Festival Rilke 2016

Autant, si ce n’est davantage que celle d’autres écrivains classiques, la biographie de Rilke est auréolée d’une part de mythe, à laquelle ses années valaisannes n’échappent pas. D’où l’étroitesse de la marge d’action d’un festival centré, à Sierre, sur la figure du poète : le chemin à suivre est hérissé d’obstacles, qu’il s’agisse de poncifs commémoratifs ou de tentations monomaniaques. L’édition 2016 du Festival Rilke, qui coïncide avec le trentième anniversaire de la Fondation Rilke, a voulu relever ce défi : être une manifestation qui fait œuvre de mémoire et qui contribue à la réflexion sur la littérature et sur les arts, tout en intégrant activement la création contemporaine et les dimensions qui lui sont spécifiques dans le cadre de Sierre. Avec la silhouette de Rilke constamment à l’horizon, le Festival explore et rassemble différents domaines artistiques – poésie, théâtre, musique, cinéma –, dans un esprit d’interdisciplinarité, d’ouverture et d’échange, dont le premier signe est son bilinguisme affiché.

Partant du présupposé que le rapport de Rilke au Valais peut être considéré comme une étape témoin de sa relation à la nature, à l’Histoire, à la création littéraire, le programme du Festival 2016 s’articule autour d’un motif majeur, tant sur le plan biographique que thématique : celui de la tour. Au fil des textes du poète, celle-ci apparaît comme une métaphore de l’existence humaine ; son espace réunit spiritualité et sexualité, introspection et refuge, rêve et conscience, angoisses et ascension, solitude et guérison. Autant d’éléments qui, déclinés dans l’œuvre, mais aussi mis en dialogue avec d’autres productions artistiques, ainsi qu’avec le contexte culturel contemporain, dotent notre manifestation d’un fil rouge cohérent.

Installée par l’architecte Luca Ortelli au cœur de la ville de Sierre, à la rue du Bourg, une tour éphémère est à la fois l’emblème du Festival, et l’espace dans lequel chaque visiteur qui le désire peut faire l’expérience de l’« isolement relié » vécu par Rilke à Muzot.
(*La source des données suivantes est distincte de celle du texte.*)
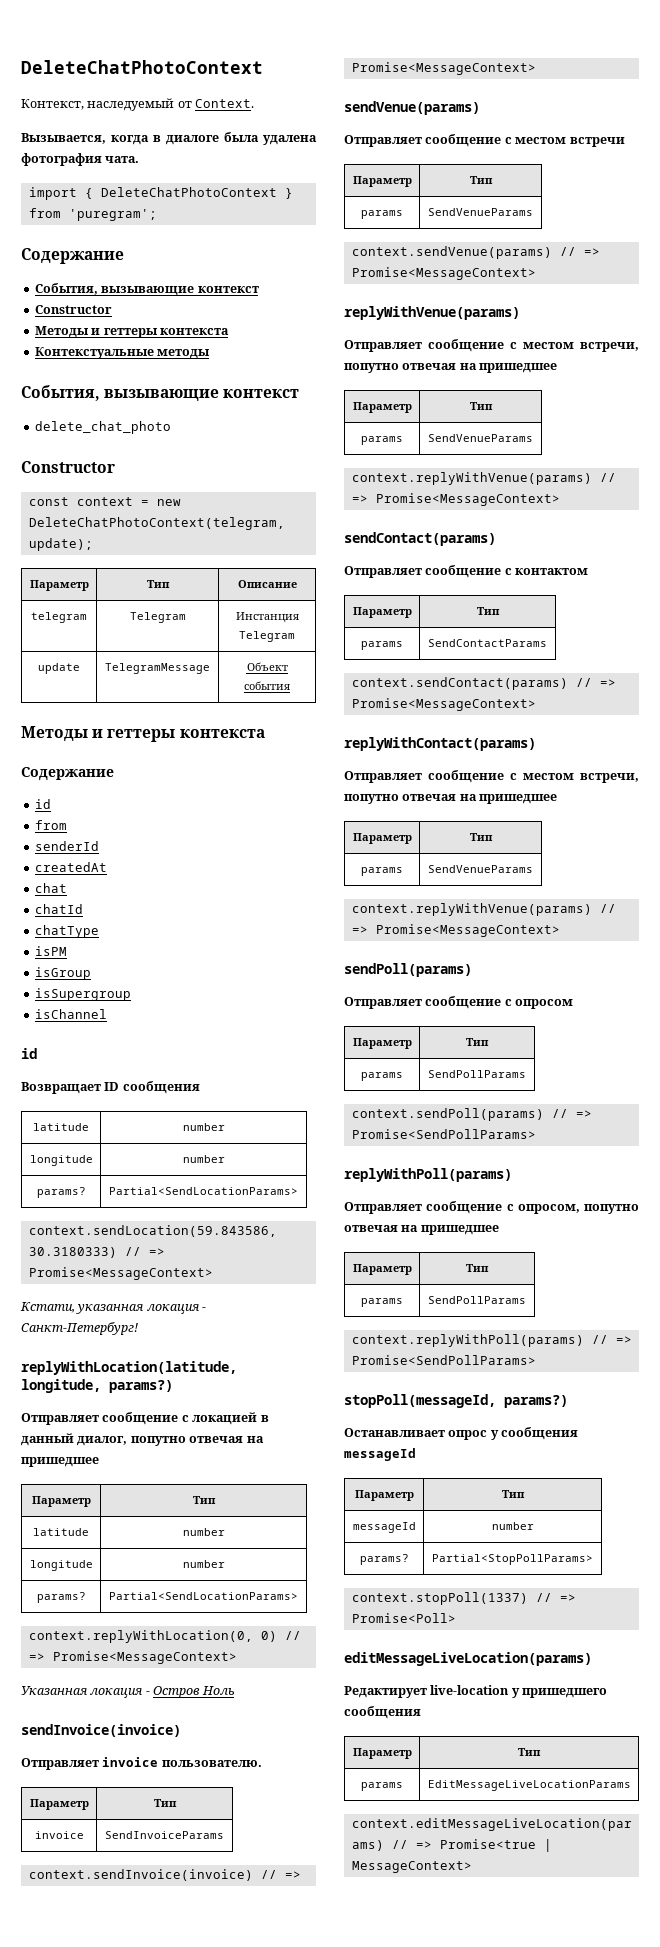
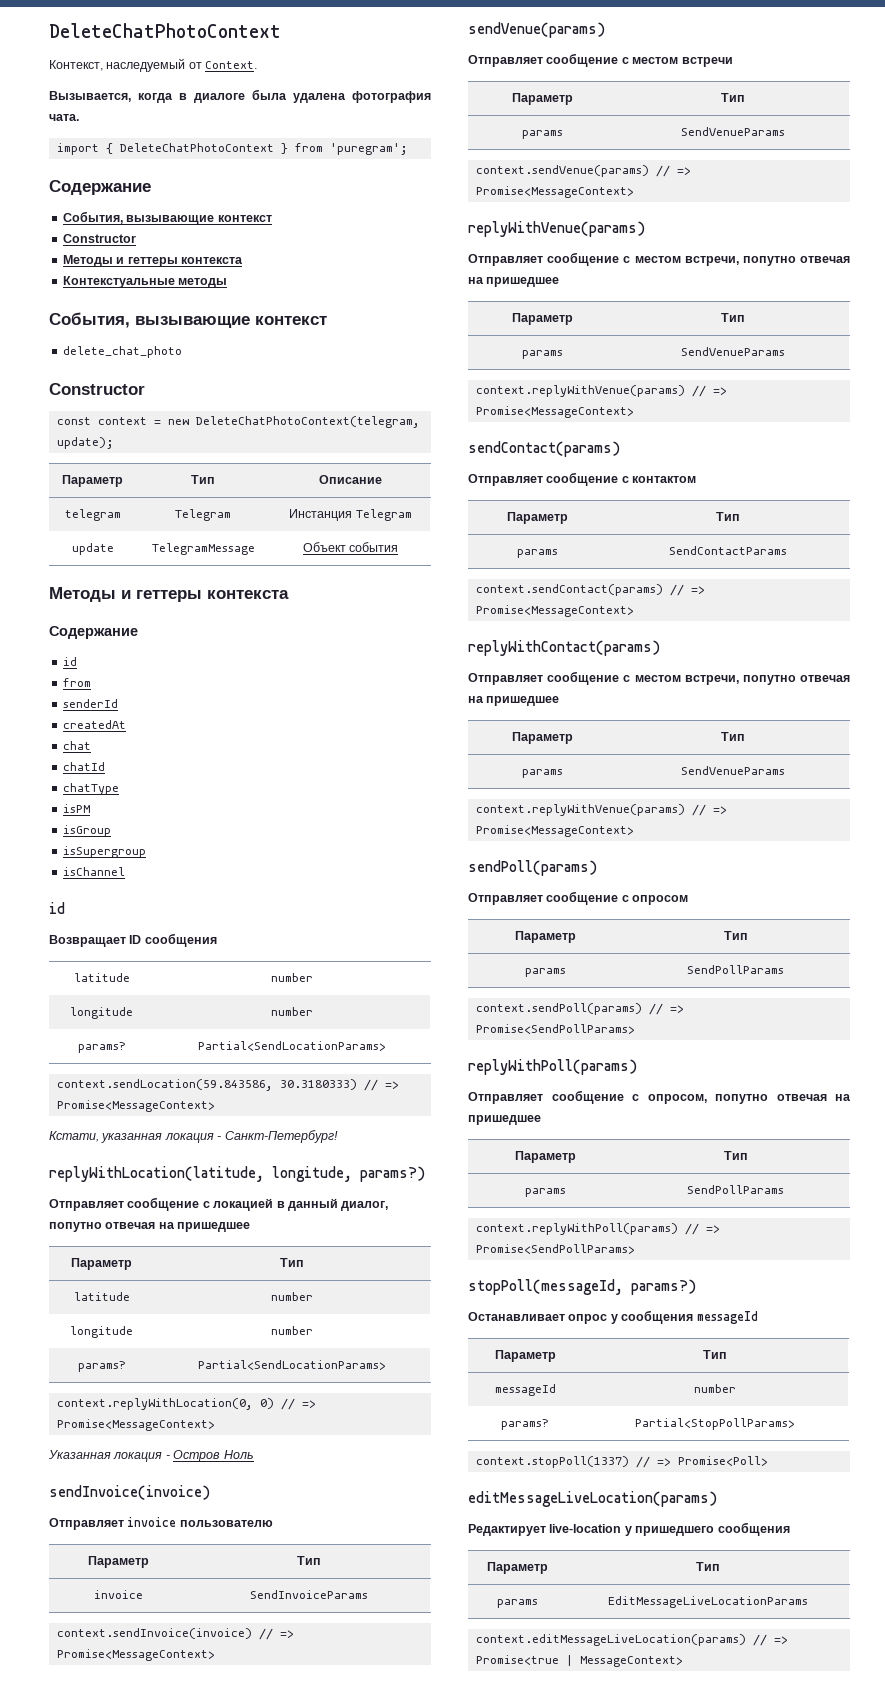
- Отправляет invoice пользователю.
+ Отправляет invoice пользователю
Ce dernier épisode de sa vie est mis en perspective par l’exposition présentée dans les Caves de la Maison de Courten par la directrice de la Fondation Rilke, Brigitte Duvillard, et contextualisé par la conférence de Gaëtan Cassina. Le court-métrage spécialement réalisé par Natalia Gadzina, Une voix presque mienne, à découvrir au cinéma du Bourg avec d’autres films en lien avec Rilke, déchiffre les paysages autour de Sierre pour évoquer, à travers l’image, l’ombre du poète qui les habite. Quant à Un refuge pour l’hiver et À l’épreuve de Muzot, les deux lectures scéniques conçues par Bruno Pellegrino, elles illustrent et amplifient la thématique de la tour en plongeant directement dans les textes de Rilke. Et c’est le timbre du poète qui inspire également le volet musical du programme, aussi bien dans le concert de l’Ensemble Lemniscate, avec le cycle des cinq Rilkelieder du compositeur suisse Gérard Zinsstag, que dans Les Chants de l’aube de Fabienne Marsaudon.

Faire revivre une voix ancienne devenue intemporelle, faire entendre des voix vivantes d’aujourd’hui : au centre de la manifestation, nous avons souhaité placer les rencontres avec des poètes de langue française et de langue allemande, sensibles à l’œuvre de Rilke, mais surtout créateurs d’univers singuliers en prise sur les réalités contemporaines. Pendant le Festival, dans plusieurs cafés de Sierre, la poésie s’incarnera à proximité de son public, grâce à Gerhard Falkner et Nora Matocza, Rolf Hermann, Uwe Kolbe, Jean-Michel Maulpoix, Laurence Verrey, Pierre Voélin, Alexandre Voisard. Comme le rappelle, dès la soirée d’ouverture, le récital d’Alexandre Voisard et Jacques Bouduban, c’est Au plaisir du poème que sont consacrés ces trois jours hors du commun.